§ Itemized modification records
○ ○ ○

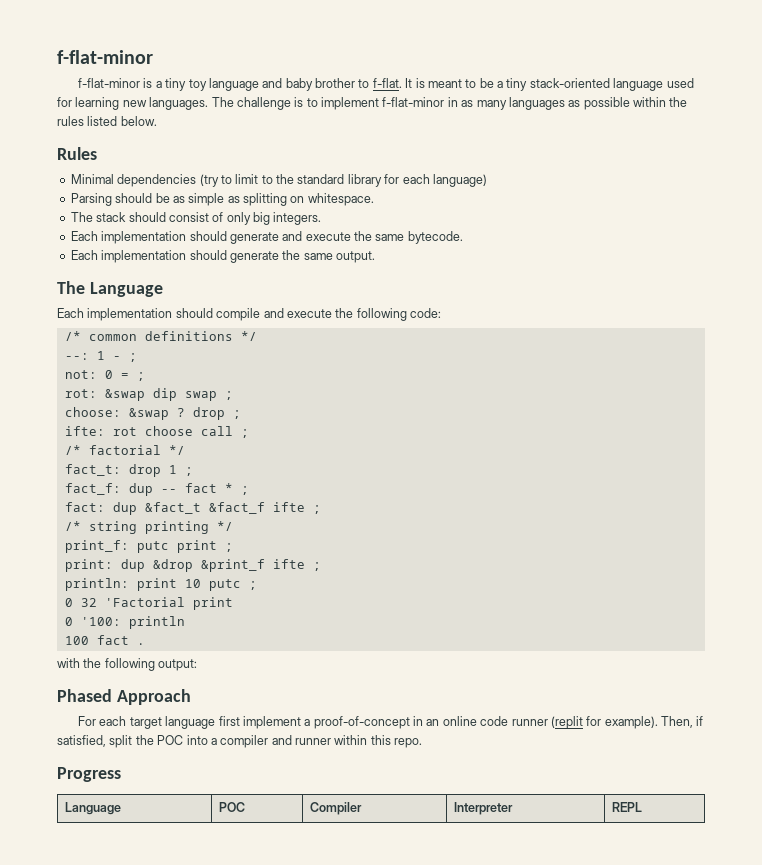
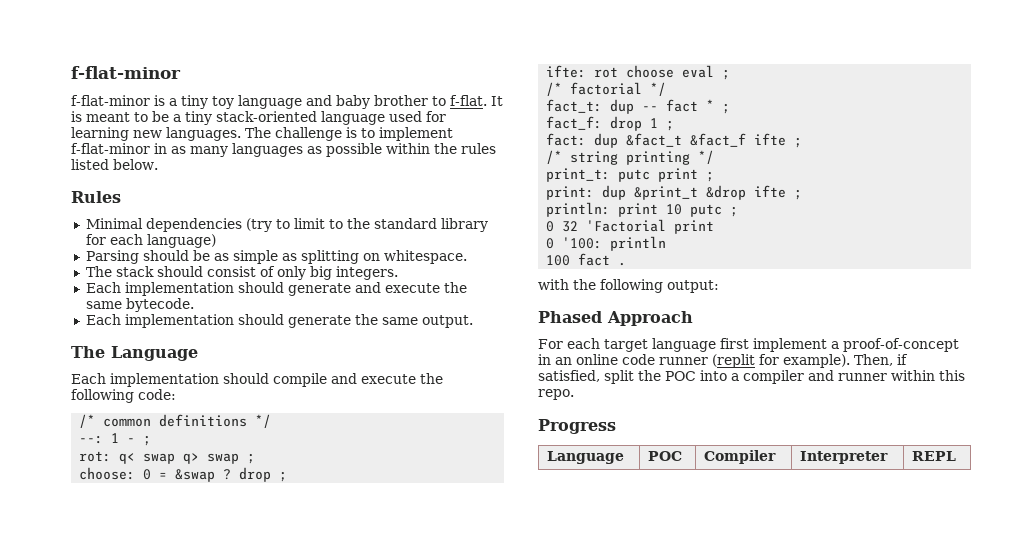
[64,370,145,381] [64,388,177,401] not: 0 = ; // rot: &swap dip -> [79,451,200,464] rot: q< swap q>
(121, 412) none -> [143,469,168,480] 0 =
[200,426,233,436] call -> [682,65,715,78] eval
[128,464,193,477] [64,483,121,495] drop 1 ; // fact_f: -> (603, 106) none
(249, 490) none -> [546,116,675,131] // fact_f: drop 1 ;
[64,540,129,553] print_f: -> [546,168,611,182] print_t:
[152,559,265,572] &drop &print_f -> [634,185,747,200] &print_t &drop

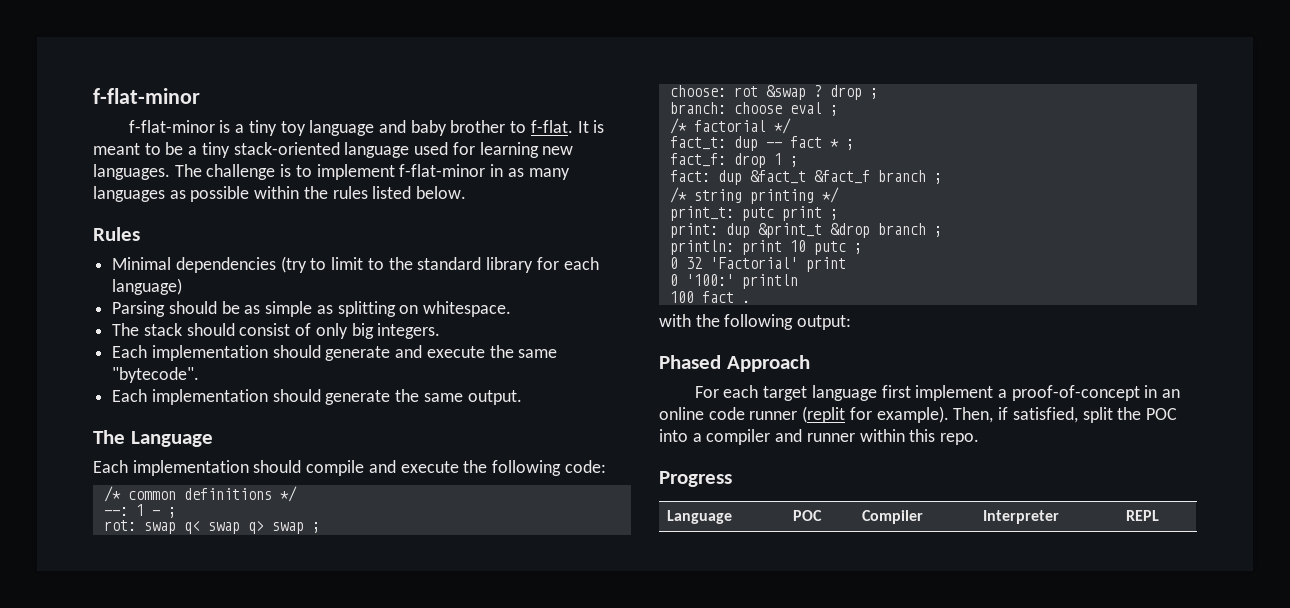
[125,298,194,312] bytecode. -> [112,367,200,383] "bytecode".
(112, 456) none -> [143,522,176,534] swap
[143,469,168,480] 0 = -> [733,86,758,97] rot
[546,65,619,78] ifte: rot -> [669,102,726,114] branch:
[754,133,787,146] ifte -> [877,170,926,182] branch
[754,185,787,198] ifte -> [877,223,926,235] branch
[586,219,667,232] 'Factorial -> [709,257,798,269] 'Factorial'
[562,237,603,249] '100: -> [685,274,734,286] '100:'

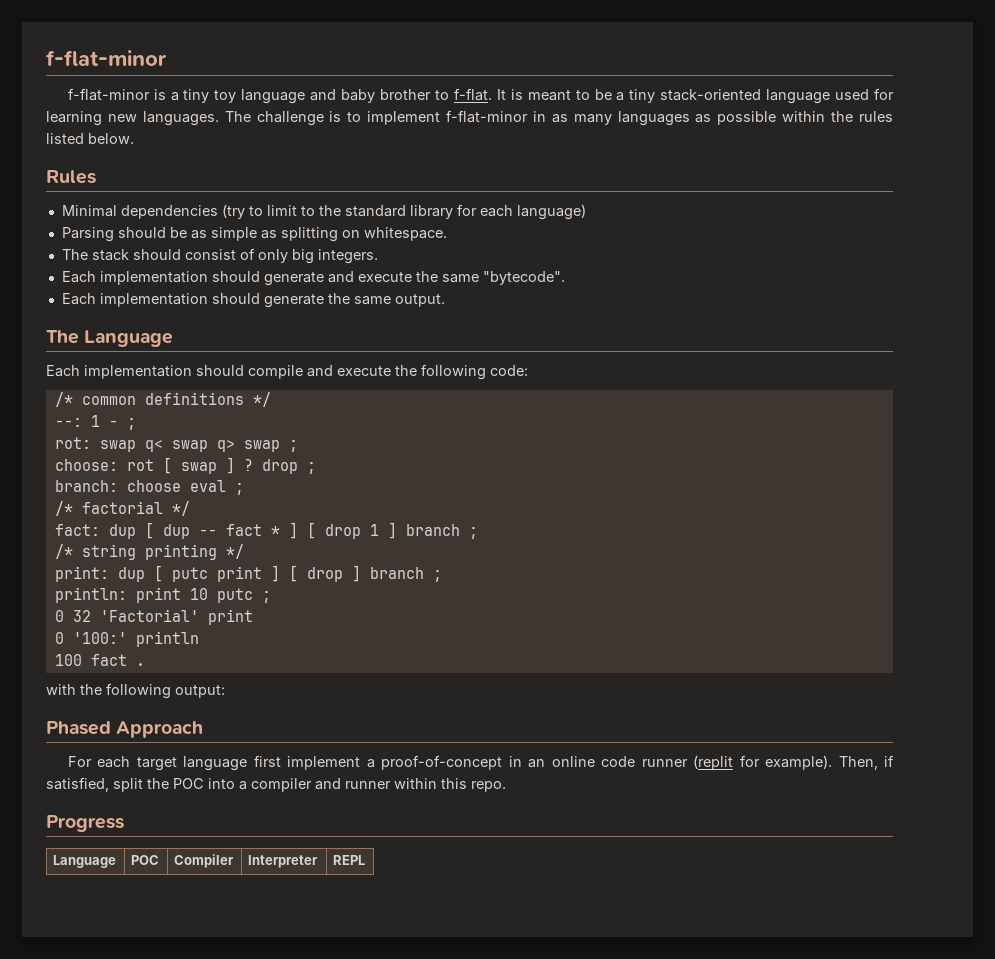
[765,85,806,100] &swap -> [162,457,235,474] [ swap ]
[669,136,726,150] fact_t: -> [54,522,154,539] fact: dup [
[845,139,854,150] [669,153,798,168] [669,170,870,185] ; // fact_f: drop 1 ; // fact: dup &fact_t &fact_f -> [288,522,397,539] ] [ drop 1 ]
[669,206,838,221] [669,223,870,238] print_t: putc print ; // print: dup &print_t &drop -> [54,565,361,582] print: dup [ putc print ] [ drop ]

○ ○ ○

§ Exercise brief
Give back the full data exactly as it reads, but drop the pictures.

§ Written reply
[64,370,145,381] [64,388,177,401] not: 0 = ; // rot: &swap dip -> [79,451,200,464] rot: q< swap q>
(121, 412) none -> [143,469,168,480] 0 =
[200,426,233,436] call -> [682,65,715,78] eval
[128,464,193,477] [64,483,121,495] drop 1 ; // fact_f: -> (603, 106) none
(249, 490) none -> [546,116,675,131] // fact_f: drop 1 ;
[64,540,129,553] print_f: -> [546,168,611,182] print_t:
[152,559,265,572] &drop &print_f -> [634,185,747,200] &print_t &drop

[125,298,194,312] bytecode. -> [112,367,200,383] "bytecode".
(112, 456) none -> [143,522,176,534] swap
[143,469,168,480] 0 = -> [733,86,758,97] rot
[546,65,619,78] ifte: rot -> [669,102,726,114] branch:
[754,133,787,146] ifte -> [877,170,926,182] branch
[754,185,787,198] ifte -> [877,223,926,235] branch
[586,219,667,232] 'Factorial -> [709,257,798,269] 'Factorial'
[562,237,603,249] '100: -> [685,274,734,286] '100:'

[765,85,806,100] &swap -> [162,457,235,474] [ swap ]
[669,136,726,150] fact_t: -> [54,522,154,539] fact: dup [
[845,139,854,150] [669,153,798,168] [669,170,870,185] ; // fact_f: drop 1 ; // fact: dup &fact_t &fact_f -> [288,522,397,539] ] [ drop 1 ]
[669,206,838,221] [669,223,870,238] print_t: putc print ; // print: dup &print_t &drop -> [54,565,361,582] print: dup [ putc print ] [ drop ]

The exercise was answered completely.